The results for the ‘cramming method’ when it comes to running are a pretty mixed bag. Admittedly there are those lucky few blessed with a fair chunk of talent and with minimal training can whip out a rather remarkable performance given the circumstances. That’s not the norm and I’d like to also point out that the craming method = the hazing method. Read as: be prepared to suffer the consequences by way of pain uncomfort and soreness. Hey, you have to pay the price some way!
Running rewards the consistent and the hard-workers BUT there are circumstances where you’ve got less time than you’d like before race day and you want to do all you can to make the most of that time available. My most recent article for Competitor: ‘How to Get Race Ready in Four Weeks’ shares how to get the most bang for your buck in 4 weeks of training.
This article pertains to 5k and 10k races; generally the shorter races are a little easier to ‘gutt it out’ and surprise yourself with a better than expected race. True fact: you really can’t fake a marathon, even with months of warning…haha.

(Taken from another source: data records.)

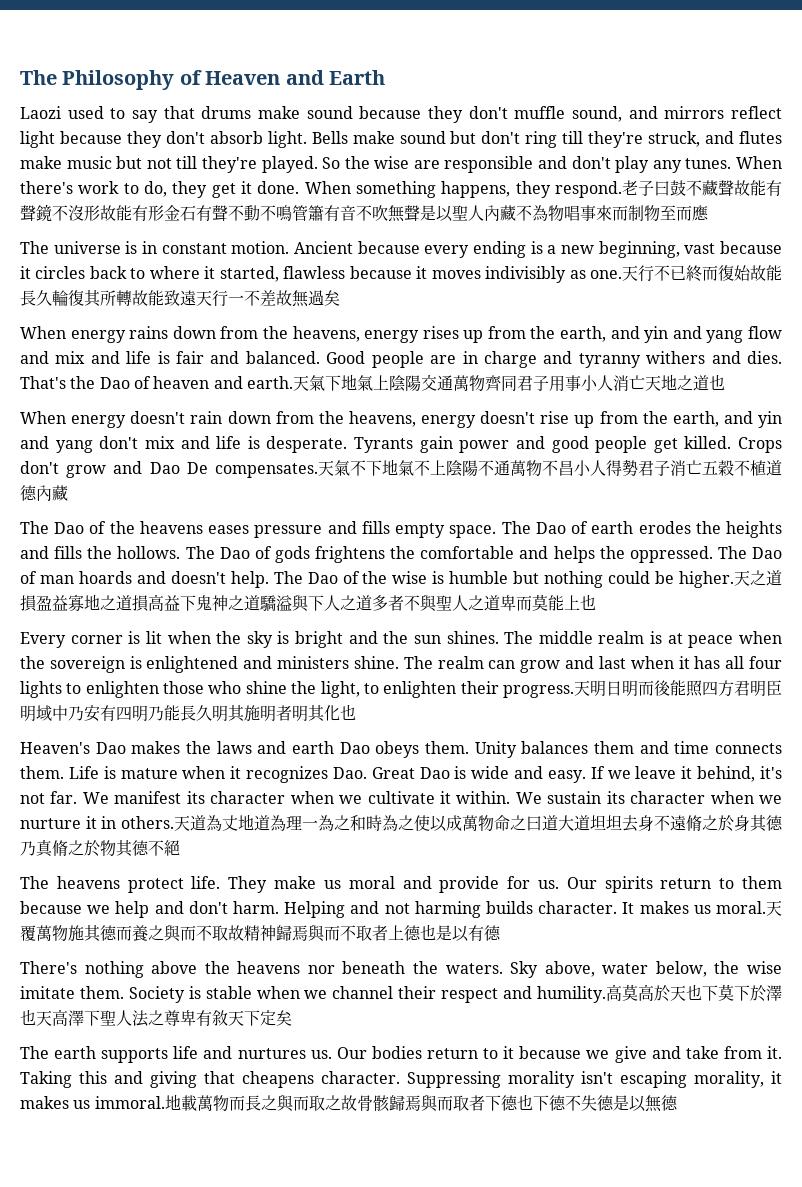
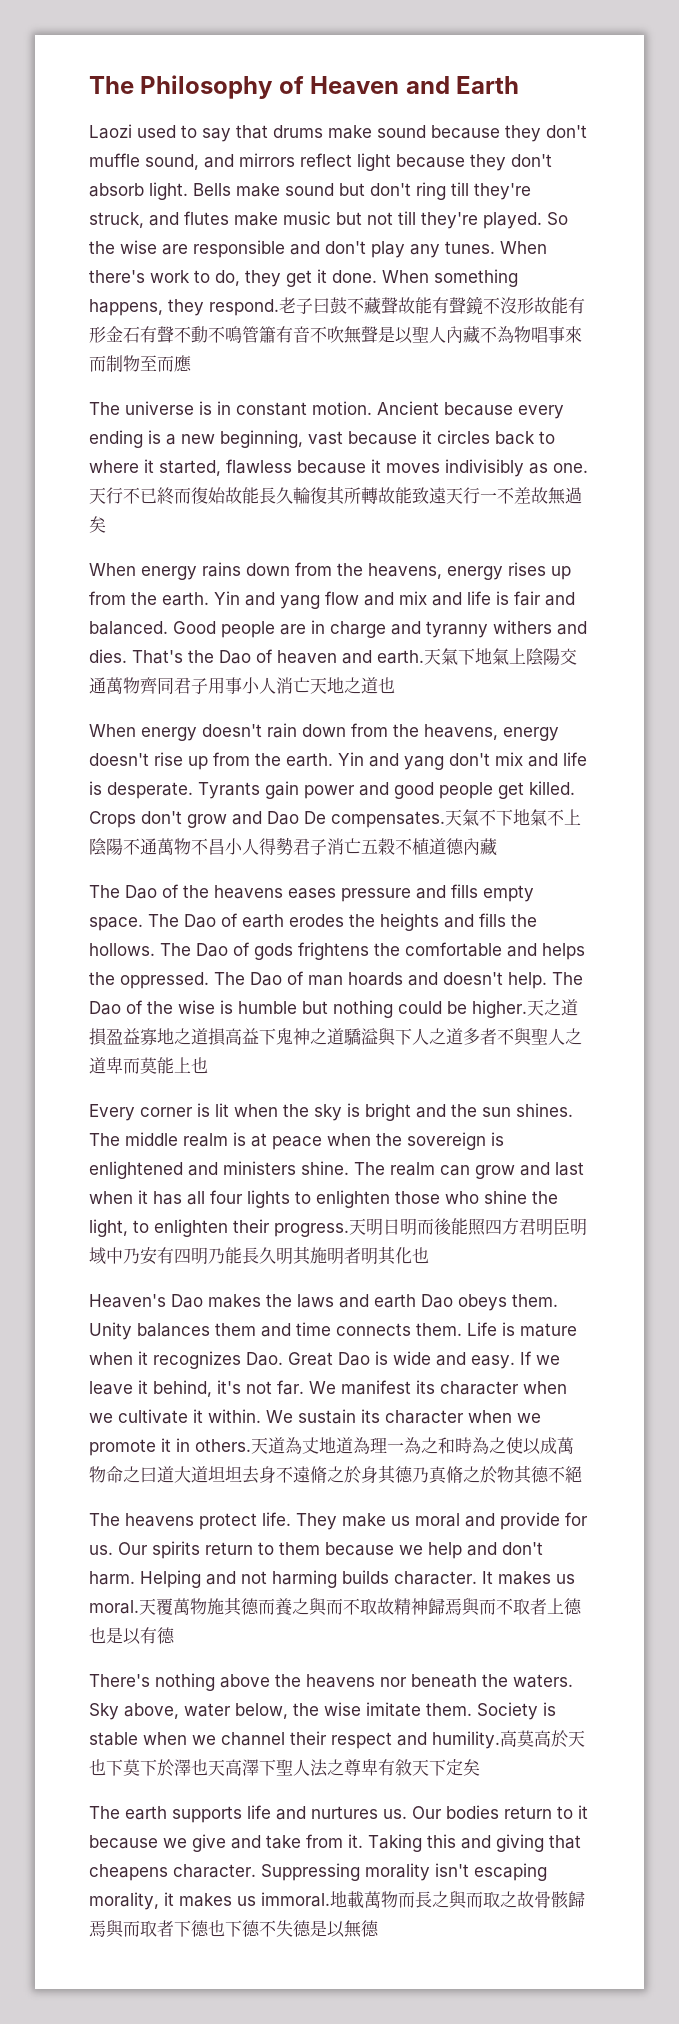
[560,326,669,343] earth, and yin -> [162,591,240,606] earth. Yin
[672,411,782,428] earth, and yin -> [286,752,364,767] earth. Yin
[20,818,81,829] nurture -> [89,1439,156,1456] promote

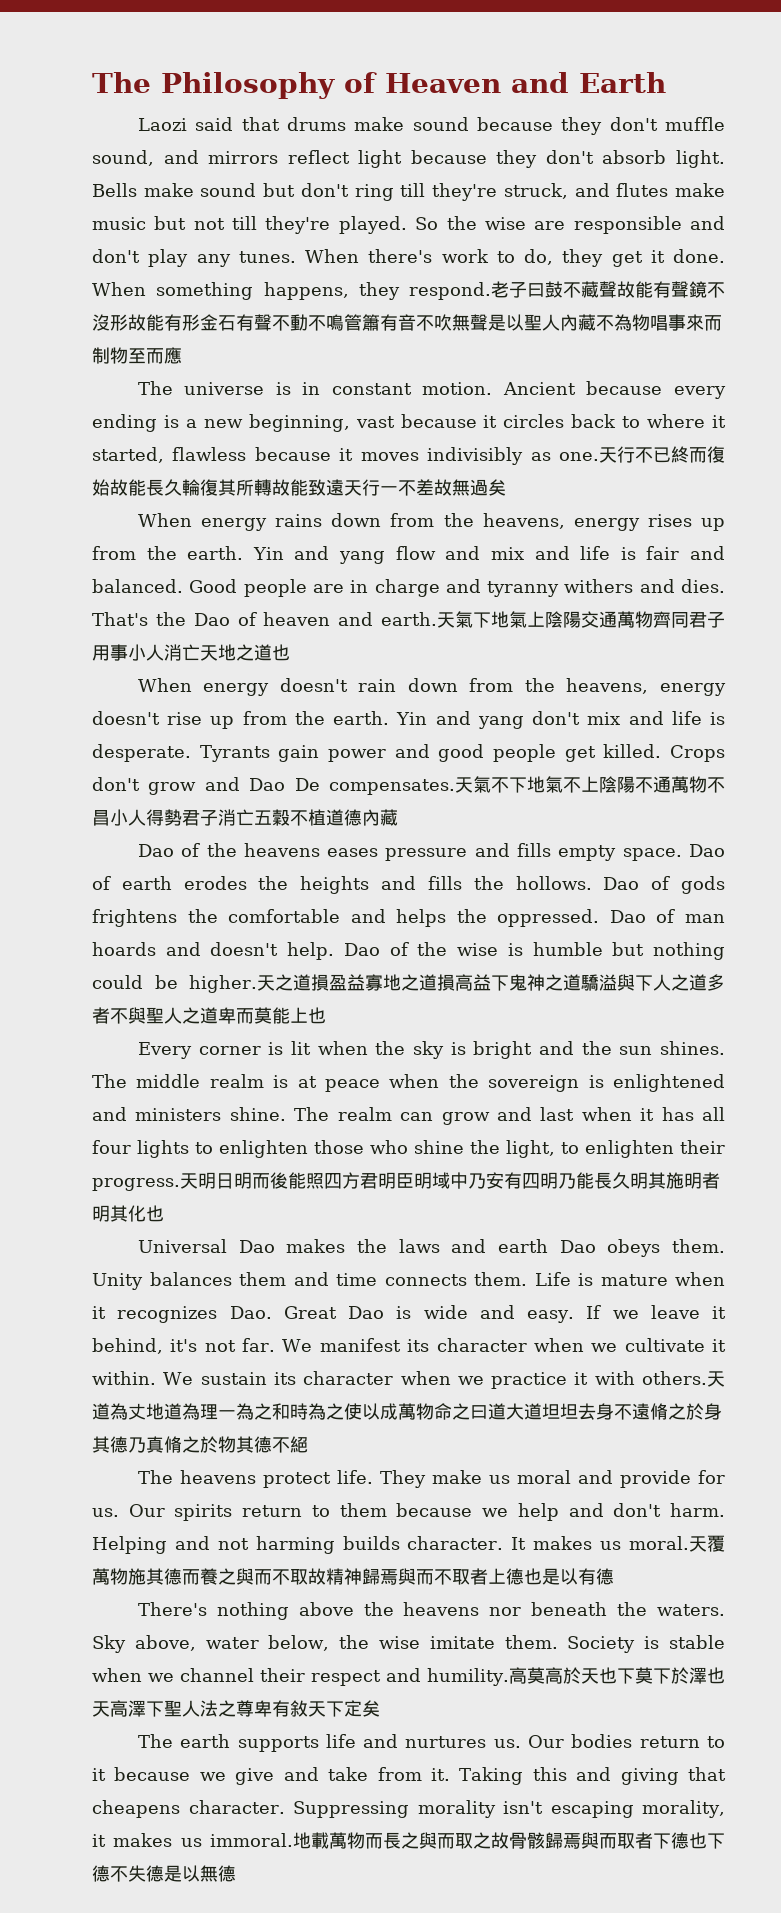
[137,125,231,142] used to say -> [195,117,234,131] said
[89,885,120,898] The -> (398, 817) none
[148,914,179,927] The -> (682, 854) none
[160,943,191,956] The -> (592, 883) none
[214,972,245,985] The -> (600, 918) none
[552,972,583,985] The -> (335, 951) none
[89,1294,166,1308] Heaven's -> [137,1239,227,1253] Universal
[89,1438,190,1456] promote it in -> [491,1371,635,1389] practice it with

In getting back to running a race with a deadline looming, different scenarios will offer up very different prospects:
* Coming off of injury: We’ve all been there and if you’re injured early in the season, or during the point where you’d be doing the ‘meat’ of your training, you would be surprised just how WELL cross-training like a demon can prepare you for the race. Take your running workouts and just adapt them. By the time you get healthy enough to run, transition smartly and with even just 4 weeks of ‘real’ running you can have a really great race.
* Running but not training: Say you’ve been consistent but not doing any real workouts or mixing up the paces. Then your 4 weeks of training will mostly be getting those legs accustomed to faster paces and the mental training component of embracing the hurt of training, it’s different from just straight running. The good news is that ultimately if you’ve been consistent and are not out of shape, you’re tuning up and you may not be in PR-busting shape after 4 weeks but you’ll be well on your way and then motivated to keep that momentum up.
* Slacker: Okay, got to call out the runners that show up after summer vacation to report to their schools’ teams having not run a single step. Here is where that nice hazing term comes in, I know of some runners who, having diligently trained over the summer, take a sick kind of glee in watching others pay for their slackerdom. Like I said, you have to ante up somewhere and usually slackers have to pay double for their little hiatus. That said, at least if you’ve been a runner you have the muscle memory on your side so with 4 weeks of actually focusing you could wind up at least not totally embarrassing yourself. Then just keep up the hard work and hopefully learn your lesson just once. 😉
Along with sharing the workouts that will give you the most bang for your buck (spoiler: threshold workouts) the article has a 4 week training program guide too. So if you’re looking nervously at the calendar, take a breathe (hopefully you’ve been cross-training! Hehe) and know that you STILL can make it to the start and finish line with your ego intact and have at least a respectable showing…and potentially a really awesome one! 🙂
1) Was there a time where you were on a time crunch for your race; what was the circumstance, how did your training end up going, and then how were the results?
I had been injured for pretty much all of one cross season but was able to get in some land runs and workouts a couple of weeks before one of the big races. Since I was really good with my cross-training I actually did PR, so again, don’t underestimate cross-training! 🙂
2) Was there ever a time you feel to slacker syndrome?
3) When is your next race and what are some of your staple workouts in your training?